Деморализованные войска шутить не в состоянии, юмор нежелательный гость в их рядах. Кстати сказать, огромная популярность "Василия Тёркина" также может служить наглядным примером морального здоровья советских войск. Война ожесточала сердца, грубели души, но песни помогали сохранить человеческую способность испытывать нежность и грусть, воспринимать шутку, верить и ждать.
Песни сплачивали людей, давая выход накопившимся чувствам, принося эмоциональную разрядку и облегчение. "А завтра снова будет бой – Уж так назначено судьбой, Чтоб нам уйти, не долюбив, От наших жен, от наших нив; Но с каждым шагом в том бою Нам ближе дом в родном краю".
"Соловьи, соловьи", пожалуйста, "не тревожьте солдат": дайте поспать перед последним для многих боем.

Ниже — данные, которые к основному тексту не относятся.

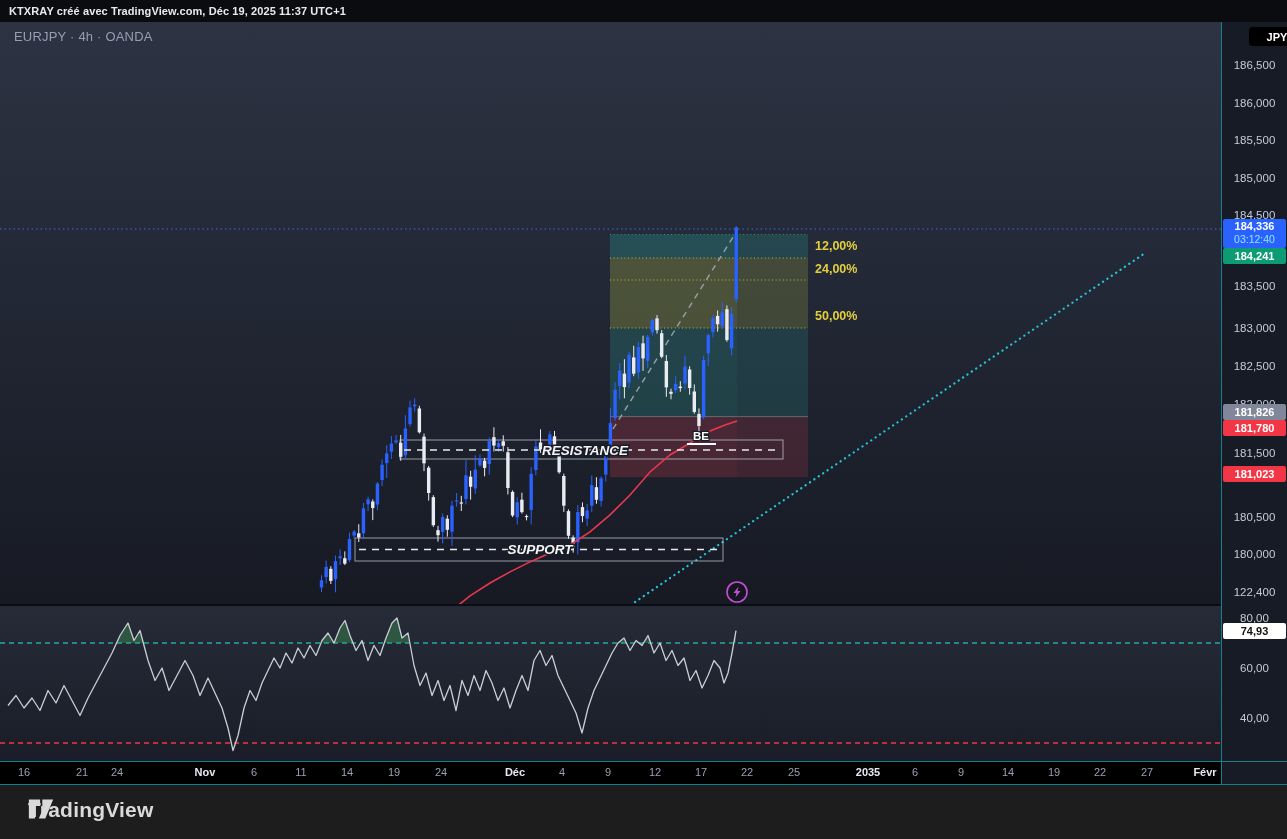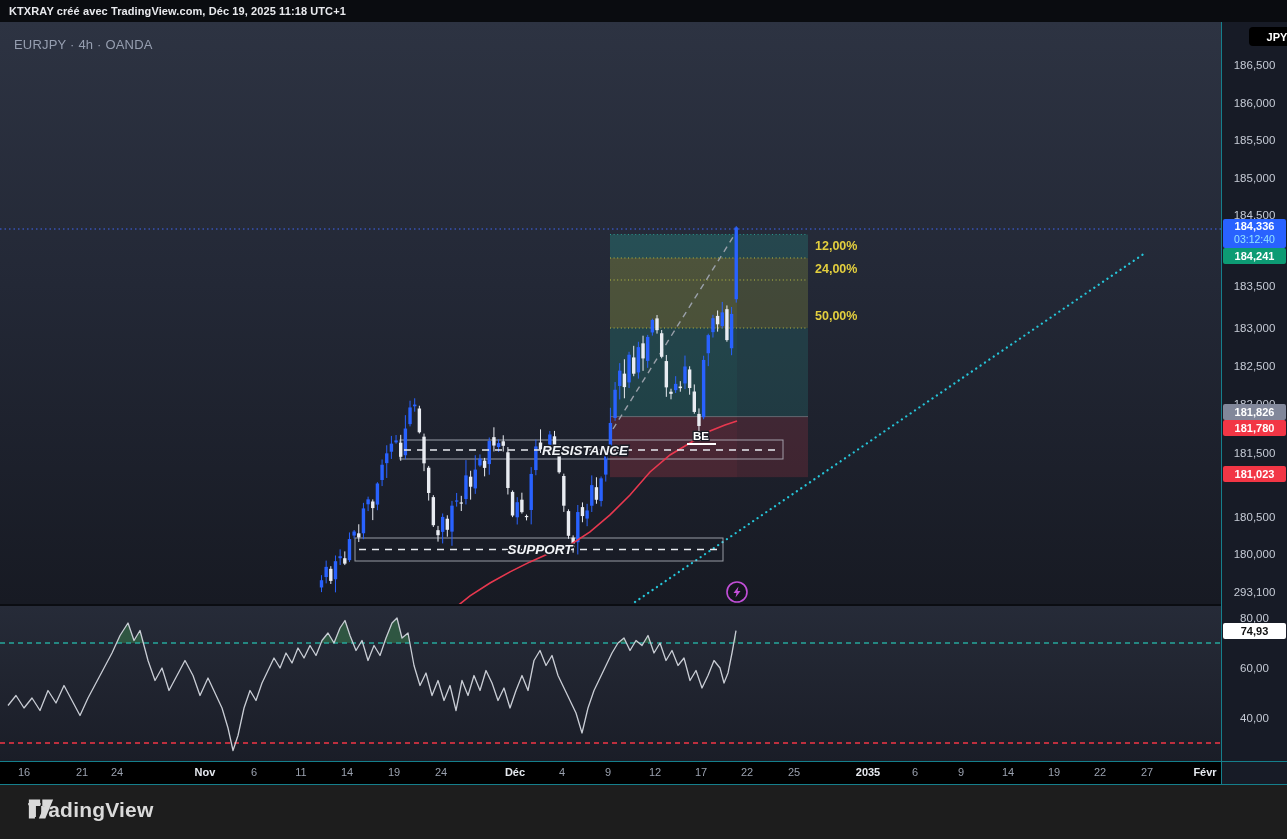--- a/index.html
+++ b/index.html
@@ -23,33 +23,33 @@
   .price-axis{position:absolute;left:1221px;top:0;width:66px;height:763px;
     background:#171b26;border-left:1px solid #157f8c;}
   .price-axis .plabel{position:absolute;left:0;width:100%;text-align:center;
     transform:translateY(-50%);font-size:11.5px;color:#c6cbd6;}
   .currency-btn{position:absolute;left:3px;top:5px;width:56px;height:19px;background:#000;
     color:#fff;font-size:11px;font-weight:bold;border:none;border-radius:4px;
     font-family:"Liberation Sans",sans-serif;cursor:pointer;margin-left:24px;}
   .axis-badge{position:absolute;left:1px;width:63px;border-radius:2px;text-align:center;
     font-size:11px;font-weight:bold;line-height:13px;padding:1.5px 0;z-index:5;}
   .axis-badge .l2{font-weight:normal;font-size:10.5px;}
-  .symbol-header{position:absolute;left:14px;top:15px;font-size:13px;color:#969eb0;
+  .symbol-header{position:absolute;left:14px;top:7px;font-size:13px;color:#969eb0;
     letter-spacing:.2px;cursor:pointer;z-index:4;}
   svg{position:absolute;left:0;top:0;}
   .footer{position:absolute;left:0;top:785px;width:1287px;height:54px;background:#1d1d1d;}
   .tv-logo{position:absolute;left:28px;top:13px;display:flex;align-items:center;gap:9px;}
   .tv-logo-text{color:#dadada;font-size:21px;font-weight:bold;letter-spacing:.2px;}
 </style>
 </head>
 <body>
 
 <div class="screen">
   <div class="attribution-bar">
-    <span>KTXRAY créé avec TradingView.com, Déc 19, 2025 11:18 UTC+1</span>
+    <span>KTXRAY créé avec TradingView.com, Déc 19, 2025 11:37 UTC+1</span>
   </div>
 
   <div class="chart-area">
     <div class="price-pane">
       <svg id="price-svg" width="1221" height="582" viewBox="0 0 1221 582">
           <line x1="635" y1="580" x2="1145" y2="231" stroke="#26c6da" stroke-width="2.2" stroke-dasharray="0.1 5.2" stroke-linecap="round"></line>
           <g>
             <rect x="610" y="212.5286" width="127" height="23.449399999999997" fill="rgba(42,166,152,0.30)"></rect>
             <rect x="737" y="212.5286" width="71" height="23.449399999999997" fill="rgba(42,166,152,0.30)" opacity="0.78"></rect>
             <rect x="610" y="235.978" width="127" height="22.01679999999999" fill="rgba(172,182,70,0.30)"></rect>
@@ -316,21 +316,21 @@
         <div class="plabel" style="top: 118px;">185,500</div>
         <div class="plabel" style="top: 156px;">185,000</div>
         <div class="plabel" style="top: 193px;">184,500</div>
         <div class="plabel" style="top: 264px;">183,500</div>
         <div class="plabel" style="top: 306px;">183,000</div>
         <div class="plabel" style="top: 344px;">182,500</div>
         <div class="plabel" style="top: 382px;">182,000</div>
         <div class="plabel" style="top: 419px; margin-top: 12px;">181,500</div>
         <div class="plabel" style="top: 495px;">180,500</div>
         <div class="plabel" style="top: 532px;">180,000</div>
-        <div class="plabel" style="top: 570px;">293,100</div>
+        <div class="plabel" style="top: 570px;">122,400</div>
         <div class="plabel" style="top: 596px;">80,00</div>
         <div class="plabel" style="top: 646px;">60,00</div>
         <div class="plabel" style="top: 696px;">40,00</div>
         <div class="axis-badge" style="background: rgb(41, 98, 255); color: rgb(255, 255, 255); top: 196.5px;">
           <div>184,336</div>
           <div class="l2" style="color: rgb(147, 228, 255);">03:12:40</div>
         </div>
         <div class="axis-badge" style="background: rgb(13, 155, 116); color: rgb(255, 255, 255); top: 226px;">
           <div>184,241</div>
         </div>

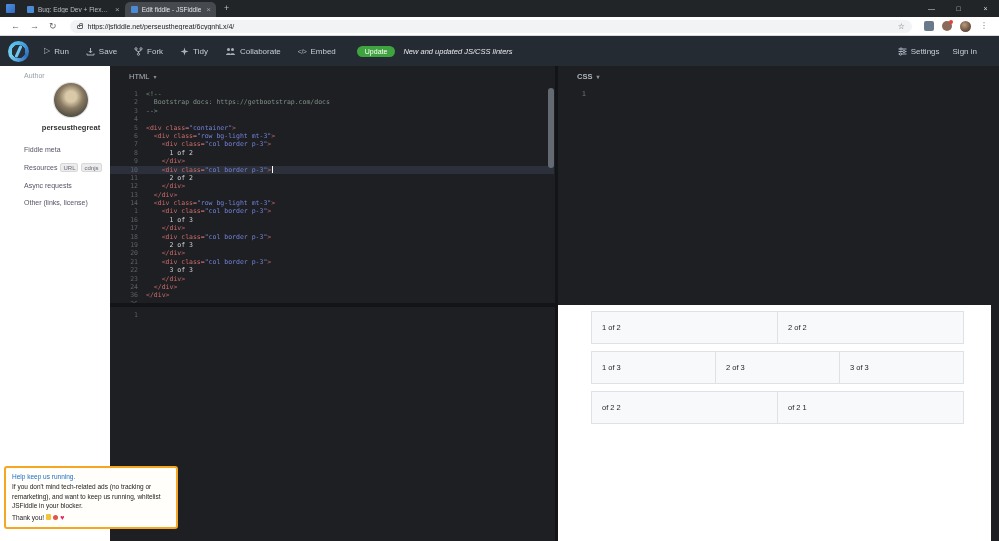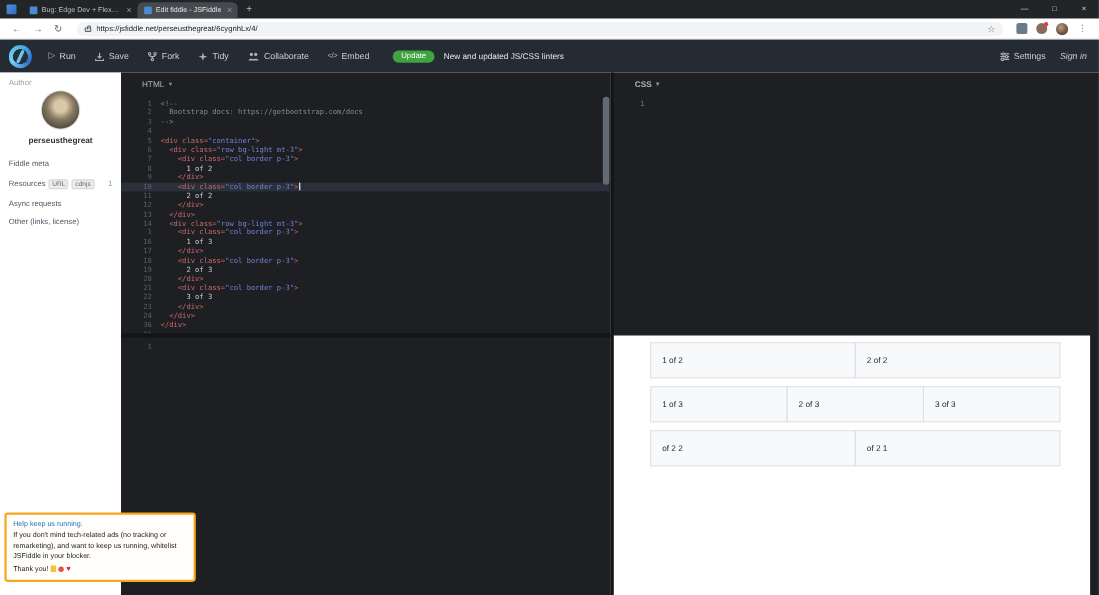--- a/index.html
+++ b/index.html
@@ -37,27 +37,27 @@
   
   .jftoolbar { position:absolute; left:0; top:36px; width:999px; height:30px; background:#252b33; display:flex; align-items:center; color:#c9ced5; font-size:8px; padding:0 8px; }
   .jflogo { width:21px; height:21px; border-radius:50%; position:relative; margin-right:15px; flex:0 0 auto;
             background: radial-gradient(circle at 50% 50%, #273039 0 45%, rgba(0,0,0,0) 46%), conic-gradient(#4db6e8, #2f6fc4, #74d0f0, #4db6e8); }
   .jflogo::after { content:""; position:absolute; left:9px; top:4px; width:3px; height:13px; background:#6fc6ee; transform:rotate(25deg); border-radius:2px; }
   .tbtn { display:flex; align-items:center; gap:4px; margin-right:17px; white-space:nowrap; }
   .tbtn svg { display:block; flex:0 0 auto; }
   .ticon { font-size:8px; color:#aab3bd; line-height:1; }
   .embed-glyph { font-size:7px; color:#aab3bd; letter-spacing:-0.5px; }
   .update-badge { background:#3fa43f; color:#fff; border-radius:8px; padding:2px 8px; font-size:7px; margin:0 8px 0 4px; flex:0 0 auto; }
-  .update-text { font-size:7.5px; color:#e6e9ec; white-space:nowrap; }
+  .update-text { font-size:7.5px; color:#e6e9ec; white-space:nowrap;font-style:italic; }
   .tb-right { margin-left:auto; display:flex; align-items:center; }
   .tb-right .tbtn { margin-right:13px; }
-  .tb-right .tbtn:last-child { margin-right:3px;font-style:italic; }
-
-  
-  .sidebar { position:absolute; left:0; top:66px; width:110px; height:475px; background:#fff; padding:6px 8px; font-size:7px; color:#556; }
+  .tb-right .tbtn:last-child { margin-right:14px; }
+
+  
+  .sidebar { position:absolute; left:16px; top:66px; width:110px; height:475px; background:#fff; padding:6px 8px; font-size:7px; color:#556; }
   .side-label { color:#98a0a8; margin-bottom:4px; }
   .avatar { width:34px; height:34px; border-radius:50%; margin:2px auto 6px;
             background:radial-gradient(circle at 50% 40%, #d9c9a8 20%, #8a7a62 45%, #5a5548 70%, #3c3c40);
             box-shadow:0 0 0 1px #e0e0e0; }
   .username { text-align:center; font-weight:bold; font-size:7.5px; color:#333; margin-bottom:14px; }
   .side-item { margin:10px 0; color:#556; }
   .side-res { display:flex; align-items:center; gap:3px; margin:10px 0; }
   .chip { background:#ececec; border:1px solid #d8d8d8; border-radius:2px; padding:0.5px 2px; font-size:6px; color:#667; }
   .res-count { margin-left:auto; color:#8892a0; }
 

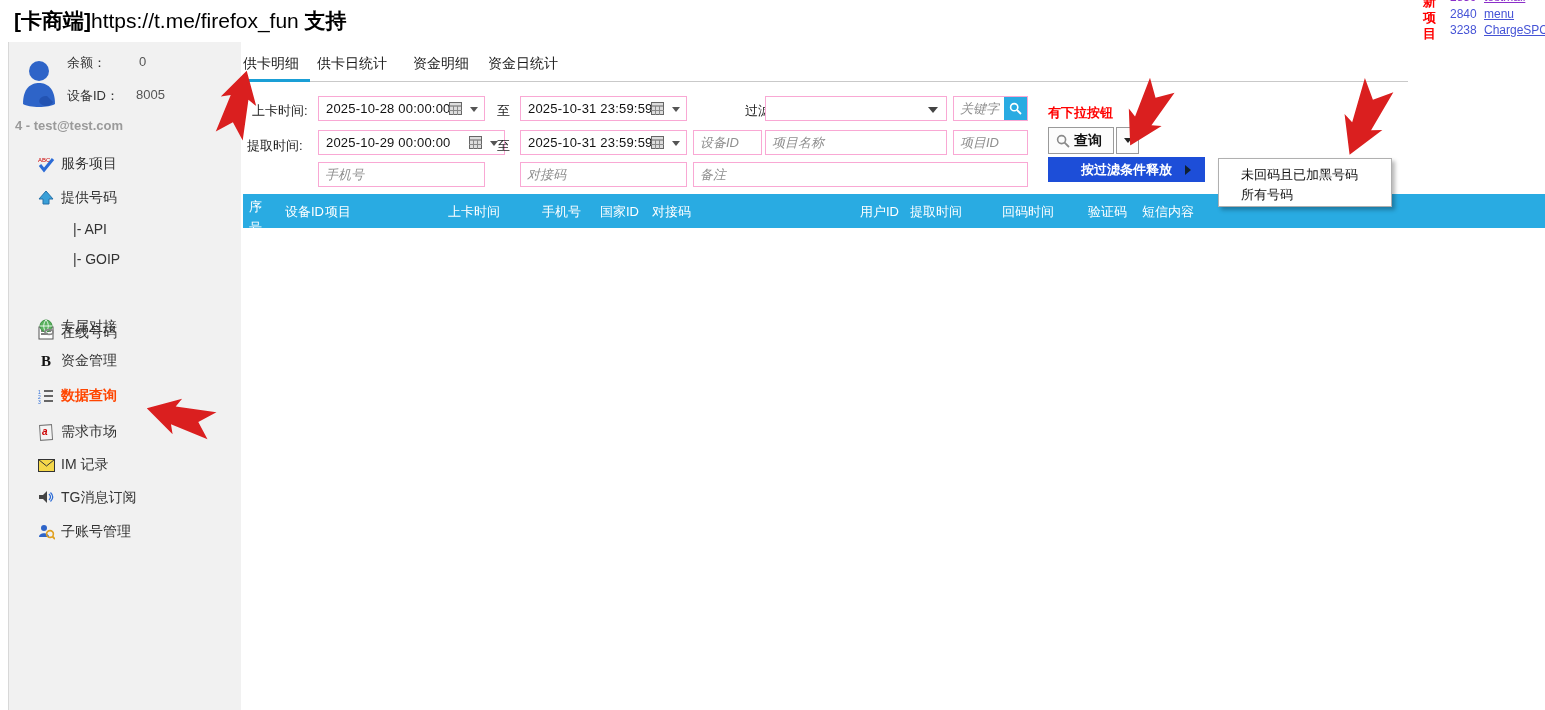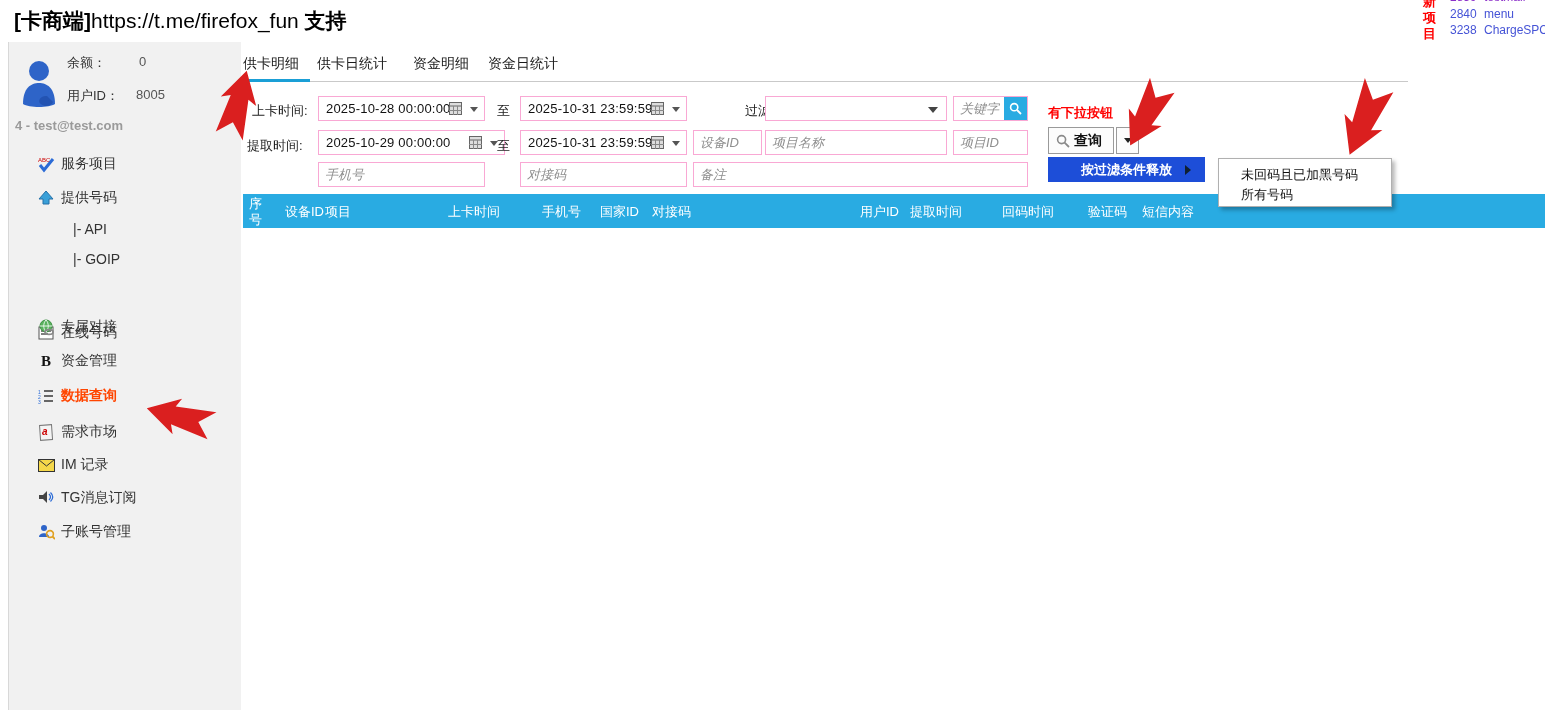--- a/index.html
+++ b/index.html
@@ -6,21 +6,21 @@
   body{font-family:"Liberation Sans","DejaVu Sans",sans-serif;color:#222;}
   #stage{position:relative;width:1545px;height:710px;overflow:hidden;background:#fff;}
 
   
   .titlebar{position:absolute;left:0;top:0;width:100%;height:42px;background:#fff;}
   .apptitle{position:absolute;left:14px;top:7px;font-size:21px;color:#000;white-space:nowrap;}
   .apptitle .b{font-weight:bold;}
 
   
   .corner-vert{position:absolute;left:1422px;top:-6px;width:15px;font-size:13px;line-height:16px;color:#f00;font-weight:bold;text-align:center;word-break:break-all;}
-  .corner-row{position:absolute;font-size:12px;color:#4553d6;white-space:nowrap;}
+  .corner-row{position:absolute;font-size:12px;color:#4553d6;white-space:nowrap;text-decoration:underline;}
   .corner-row .num{display:inline-block;width:34px;}
   .corner-row.clipped{color:#8b2fc9;}
 
   
   .sidebar{position:absolute;left:8px;top:42px;width:232px;height:668px;background:#f1f1f1;border-left:1px solid #d8d8d8;}
   .avatar{position:absolute;left:10px;top:16px;width:40px;height:50px;}
   .uinfo-label{position:absolute;font-size:13px;color:#333;}
   .uinfo-val{position:absolute;font-size:13px;color:#555;}
   .account{position:absolute;left:6px;top:76px;font-size:13px;font-weight:bold;color:#9a9a9a;}
   .nav-item{position:absolute;left:0;width:232px;height:24px;font-size:14px;color:#333;cursor:default;display:flex;align-items:center;}
@@ -51,21 +51,21 @@
   .querybtn .qlbl{font-size:14px;font-weight:bold;color:#111;margin-left:4px;}
   .querydrop{position:absolute;left:1116px;top:127px;width:23px;height:27px;border:1px solid #9a9a9a;background:#fcfcfc;box-sizing:border-box;display:flex;align-items:center;justify-content:center;cursor:pointer;}
   .querydrop .c{width:0;height:0;border-left:4px solid transparent;border-right:4px solid transparent;border-top:5px solid #222;}
 
   .releasebtn{position:absolute;left:1048px;top:157px;width:157px;height:25px;background:#1d4ed8;color:#fff;font-size:13px;font-weight:bold;display:flex;align-items:center;justify-content:center;cursor:pointer;}
   .releasebtn .subarrow{position:absolute;right:14px;top:8px;width:0;height:0;border-top:5px solid transparent;border-bottom:5px solid transparent;border-left:6px solid #102030;}
 
   
   .thead{position:absolute;left:243px;top:194px;width:1302px;height:34px;background:#29abe2;}
   .thead span{position:absolute;color:#fff;font-size:13px;top:9px;white-space:nowrap;}
-  .thead .two{top:2px;width:16px;line-height:16px;white-space:normal;}
+  .thead .two{top:2px;width:16px;line-height:21px;white-space:normal;}
 
   
   .popup{position:absolute;left:1218px;top:158px;width:172px;height:47px;background:#fff;border:1px solid #b0b0b0;box-shadow:3px 3px 4px rgba(0,0,0,0.28);z-index:30;}
   .popup .mi{position:absolute;left:22px;font-size:13px;color:#111;white-space:nowrap;cursor:pointer;}
 
   .redarrow{position:absolute;z-index:40;}
 </style>
 </head>
 <body>
 
@@ -81,21 +81,21 @@
   <div class="corner-row" style="left:1450px;top:23px;"><span class="num">3238</span><span>ChargeSPC</span></div>
 
   <div class="sidebar">
     <svg class="avatar" viewBox="0 0 40 50">
       <circle cx="20" cy="13" r="10" fill="#2e64c8"></circle>
       <path d="M4 46 C4 30 12 25 20 25 C28 25 36 30 36 46 C30 50 10 50 4 46 Z" fill="#2e64c8"></path>
       <path d="M28 38 a7 5 0 1 0 6 6 Z" fill="#2353b2"></path>
     </svg>
     <div class="uinfo-label" style="left:58px;top:12px;">余额：</div>
     <div class="uinfo-val" style="left:130px;top:12px;">0</div>
-    <div class="uinfo-label" style="left:58px;top:45px;">用户ID：</div>
+    <div class="uinfo-label" style="left:58px;top:45px;">设备ID：</div>
     <div class="uinfo-val" style="left:127px;top:45px;">8005</div>
     <div class="account">4 - test@test.com</div>
 
     <div class="nav-item" style="top:110px;">
       <span class="ico">
         <svg width="18" height="18" viewBox="0 0 18 18">
             <text x="1" y="7" font-size="6" fill="#c00" font-family="sans-serif">ABC</text>
             <path d="M3 10 L7 15 L16 4" stroke="#2b6bd6" stroke-width="3" fill="none"></path>
           </svg>
       </span>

Тематика песен разнообразна, но, пожалуй, чаще всего, всего настойчивей и убедительней звучит в песнях тех лет тема верности, ожидания, тема высокой моральной чистоты в тайной взаимосвязи с судьбой воина на фронте. "Жди меня, и я вернусь" – это впервые прозвучало в стихах, но песни подхватили веру в спасительность женской преданности и стойкости. Ожидание – спасает, верность защищает от пуль и снарядов. Бывает святая простота. Это была, если так можно сказать, святая наивность, по-настоящему поэтичная, идущая от глубины естества: "Ты меня ждёшь, и у детской кроватки не спишь, и поэтому, знаю, со мной ничего не случится!" – сделалось как заклинание, как молитва и одновременно как присяга, клятва, даваемая перед лицом любимой всем женщинам и строгой седовласой женщине с плаката – матери-Родине, клятва выстоять, не дрогнуть, спасти от уничтожения. "Я знаю, родная, ты ждёшь меня, хорошая моя", – к кому обращены эти простые, безыскусные, очень ласковые слова? Конечно, к ней – к "подружке", к "яблоньке", из прекрасного довоенного весеннего сада, но и к себе самому в немалой степени тоже. Цель уверить себя, уверовать в желаемое, убедить далёкую подругу, показать хитросплетение судеб, взаимосвязь между личной долей и судьбой всего мира преследовал, разумеется, неосознанно, каждый, кто пел немудрёный рефрен: "К тебе я приеду, твоя любовь хранит меня в пути". Девушка, проводившая бойца на позиции, жена, склонившаяся над спящим ребенком – они были тут же, рядом, они всё знали и видели, они осеняли каждый подвиг, не давали уронить достоинство, напоминали о чести и долге. В жизни было предостаточно неверных жён, даже стихи были написаны Симоновым по этому поводу – гневные, хлёсткие. В песнях таких женщин встретить нельзя, невозможно, ведь песни были заклинанием, мольбой и надеждой и не могли обойтись без некоторой идеализации персонажей. Светлый образ любимой, безукоризненно чистой, ждущей и верящей, но не прощающей малодушия, бесчестья на поле брани; образ, постоянно живущий в сознании как совесть, пробуждал самые лучшие чувства, звал на подвиг. И потому слова, напеваемые солдатами, слова, могущие показаться пустой бравадой – "смерть не страшна" – были глубоко выношенными и прочувствованными, потому можно было говорить о радости и спокойствии в смертельном бою, потому действительно было тепло в холодной, промёрзшей землянке.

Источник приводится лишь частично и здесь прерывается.